▶ [Problem]:
Take every line from the records below that includes the word "centro".

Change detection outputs
□ □ □ □ □

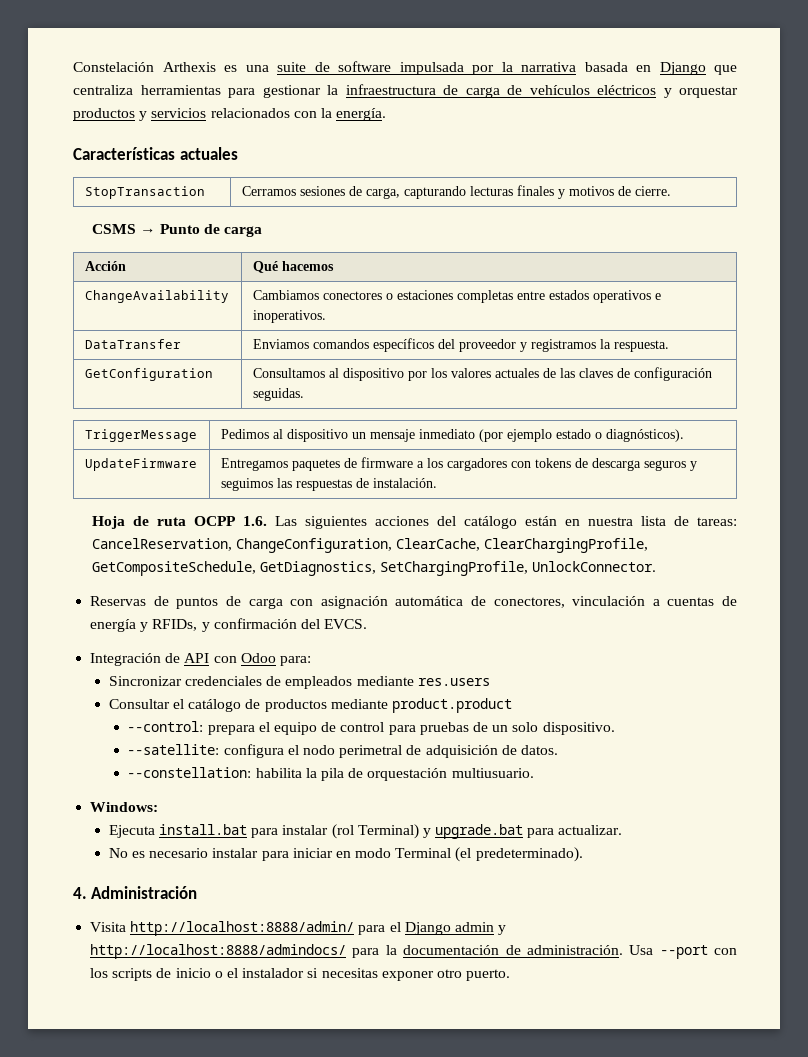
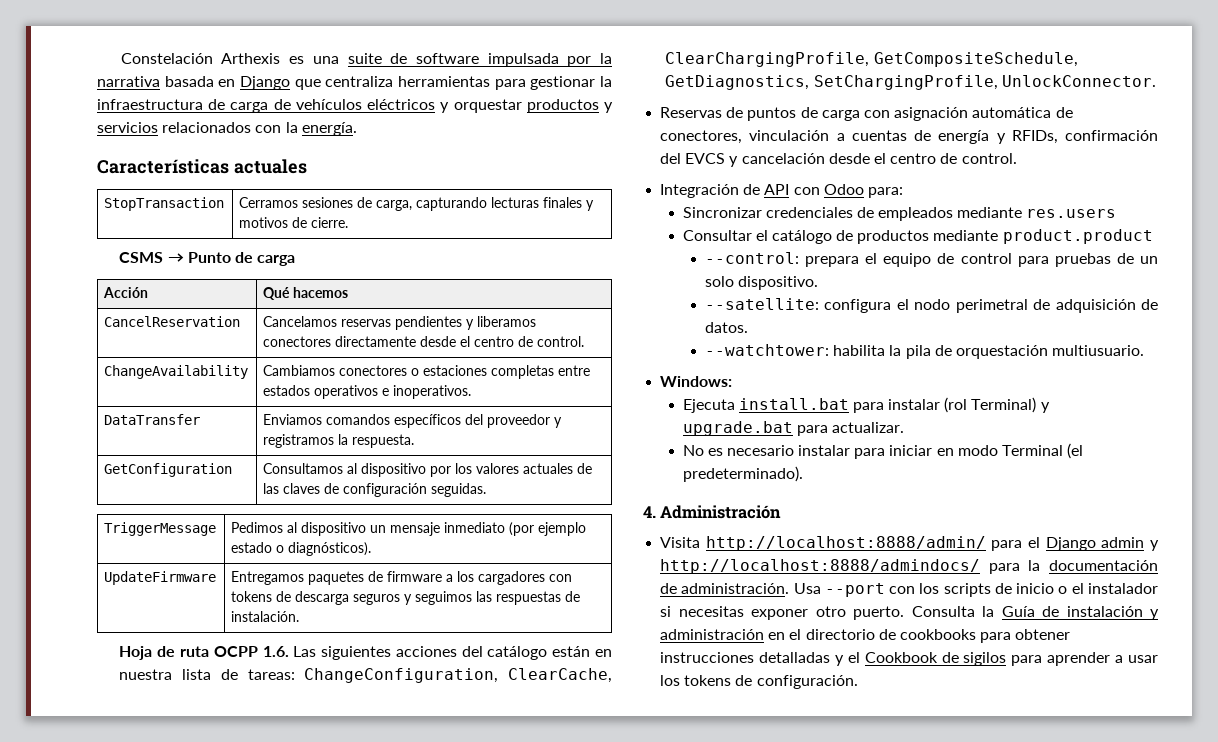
+ CancelReservation | Cancelamos reservas pendientes y liberamos conectores directamente desde el centro de control.
- Hoja de ruta OCPP 1.6. Las siguientes acciones del catálogo están en nuestra lista de tareas: CancelReservation, ChangeConfiguration, ClearCache, ClearChargingProfile, GetCompositeSchedule, GetDiagnostics, SetChargingProfile, UnlockConnector.
+ Hoja de ruta OCPP 1.6. Las siguientes acciones del catálogo están en nuestra lista de tareas: ChangeConfiguration, ClearCache, ClearChargingProfile, GetCompositeSchedule, GetDiagnostics, SetChargingProfile, UnlockConnector.
- Reservas de puntos de carga con asignación automática de conectores, vinculación a cuentas de energía y RFIDs, y confirmación del EVCS.
+ Reservas de puntos de carga con asignación automática de conectores, vinculación a cuentas de energía y RFIDs, confirmación del EVCS y cancelación desde el centro de control.
- --constellation: habilita la pila de orquestación multiusuario.
+ --watchtower: habilita la pila de orquestación multiusuario.
+ Consulta la Guía de instalación y administración en el directorio de cookbooks para obtener instrucciones detalladas y el Cookbook de sigilos para aprender a usar los tokens de configuración.

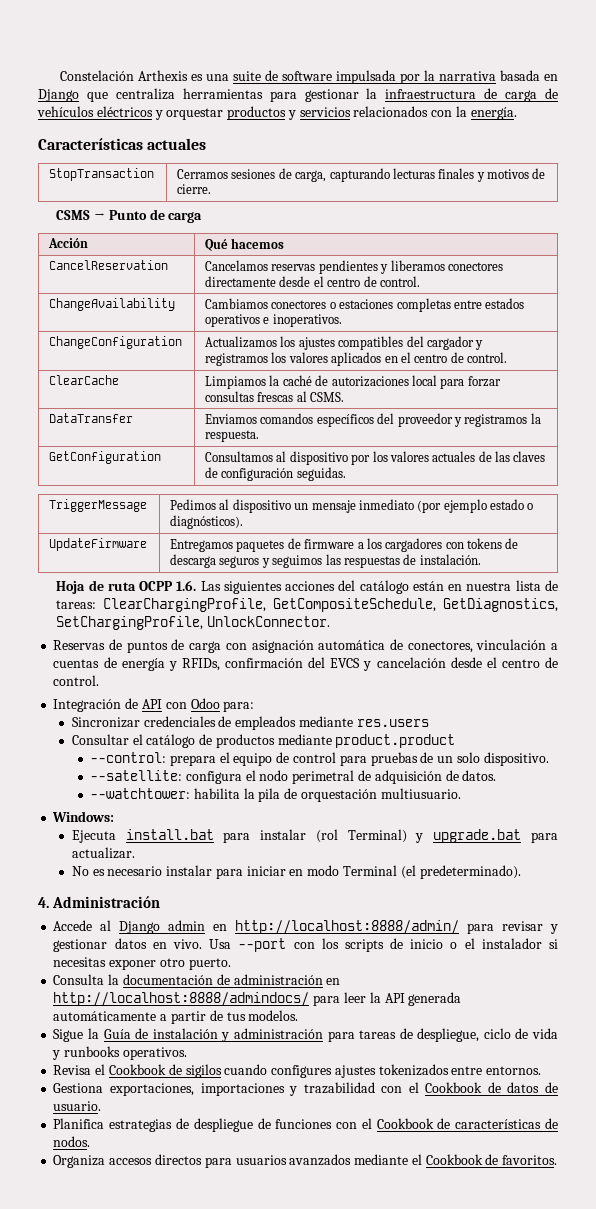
+ ChangeConfiguration | Actualizamos los ajustes compatibles del cargador y registramos los valores aplicados en el centro de control.
+ ClearCache | Limpiamos la caché de autorizaciones local para forzar consultas frescas al CSMS.
- Hoja de ruta OCPP 1.6. Las siguientes acciones del catálogo están en nuestra lista de tareas: ChangeConfiguration, ClearCache, ClearChargingProfile, GetCompositeSchedule, GetDiagnostics, SetChargingProfile, UnlockConnector.
+ Hoja de ruta OCPP 1.6. Las siguientes acciones del catálogo están en nuestra lista de tareas: ClearChargingProfile, GetCompositeSchedule, GetDiagnostics, SetChargingProfile, UnlockConnector.
- Visita http://localhost:8888/admin/ para el Django admin y http://localhost:8888/admindocs/ para la documentación de administración.
+ Accede al Django admin en http://localhost:8888/admin/ para revisar y gestionar datos en vivo.
- Usa --port con los scripts de inicio o el instalador si necesitas exponer otro puerto. Consulta la Guía de instalación y administración en el directorio de cookbooks para obtener instrucciones detalladas y el Cookbook de sigilos para aprender a usar los tokens de configuración.
+ Usa --port con los scripts de inicio o el instalador si necesitas exponer otro puerto.
+ Consulta la documentación de administración en http://localhost:8888/admindocs/ para leer la API generada automáticamente a partir de tus modelos.
+ Sigue la Guía de instalación y administración para tareas de despliegue, ciclo de vida y runbooks operativos.
+ Revisa el Cookbook de sigilos cuando configures ajustes tokenizados entre entornos.
+ Gestiona exportaciones, importaciones y trazabilidad con el Cookbook de datos de usuario.
+ Planifica estrategias de despliegue de funciones con el Cookbook de características de nodos.
+ Organiza accesos directos para usuarios avanzados mediante el Cookbook de favoritos.

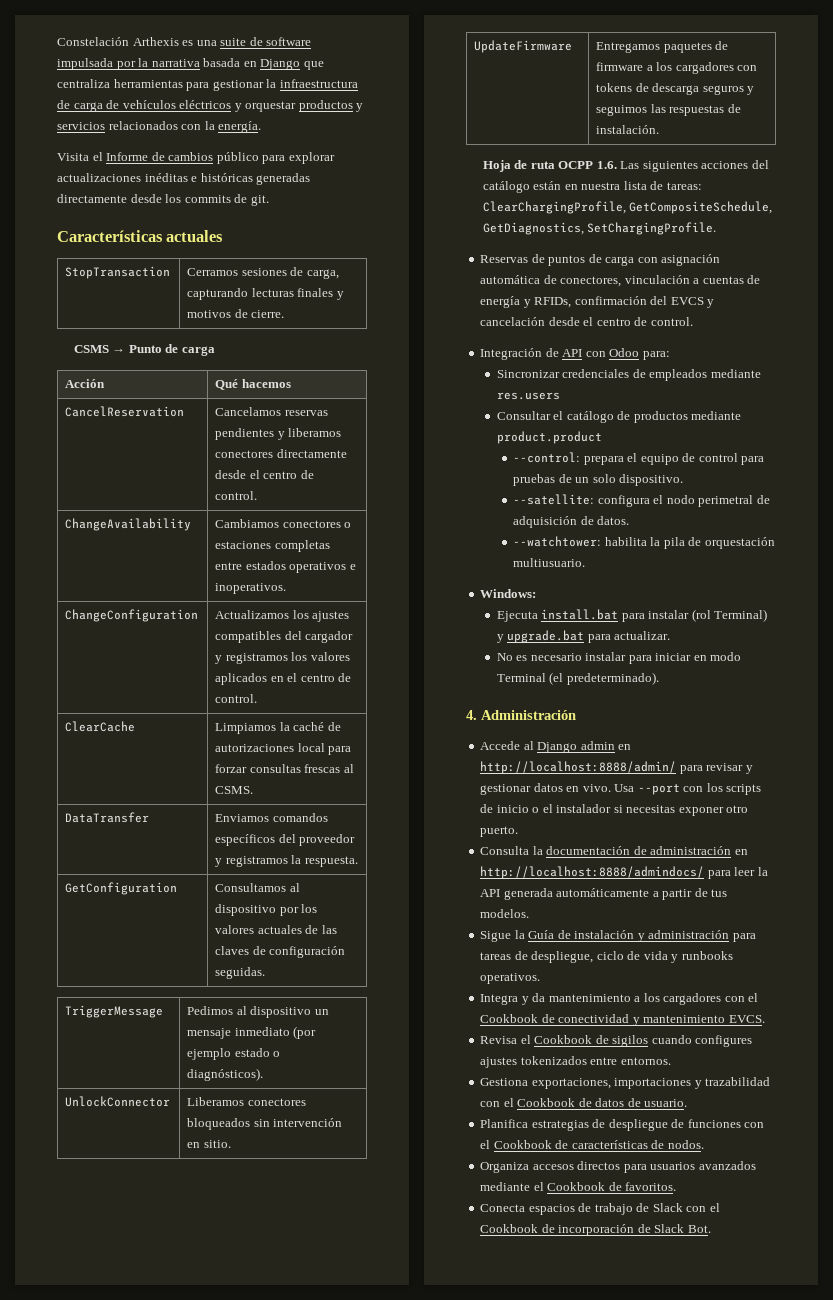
+ Visita el Informe de cambios público para explorar actualizaciones inéditas e históricas generadas directamente desde los commits de git.
+ UnlockConnector | Liberamos conectores bloqueados sin intervención en sitio.
- Hoja de ruta OCPP 1.6. Las siguientes acciones del catálogo están en nuestra lista de tareas: ClearChargingProfile, GetCompositeSchedule, GetDiagnostics, SetChargingProfile, UnlockConnector.
+ Hoja de ruta OCPP 1.6. Las siguientes acciones del catálogo están en nuestra lista de tareas: ClearChargingProfile, GetCompositeSchedule, GetDiagnostics, SetChargingProfile.
+ Integra y da mantenimiento a los cargadores con el Cookbook de conectividad y mantenimiento EVCS.
+ Conecta espacios de trabajo de Slack con el Cookbook de incorporación de Slack Bot.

□ □ □ □ □

▶ [Output of the exercise]:
+ CancelReservation | Cancelamos reservas pendientes y liberamos conectores directamente desde el centro de control.
+ Reservas de puntos de carga con asignación automática de conectores, vinculación a cuentas de energía y RFIDs, confirmación del EVCS y cancelación desde el centro de control.
+ ChangeConfiguration | Actualizamos los ajustes compatibles del cargador y registramos los valores aplicados en el centro de control.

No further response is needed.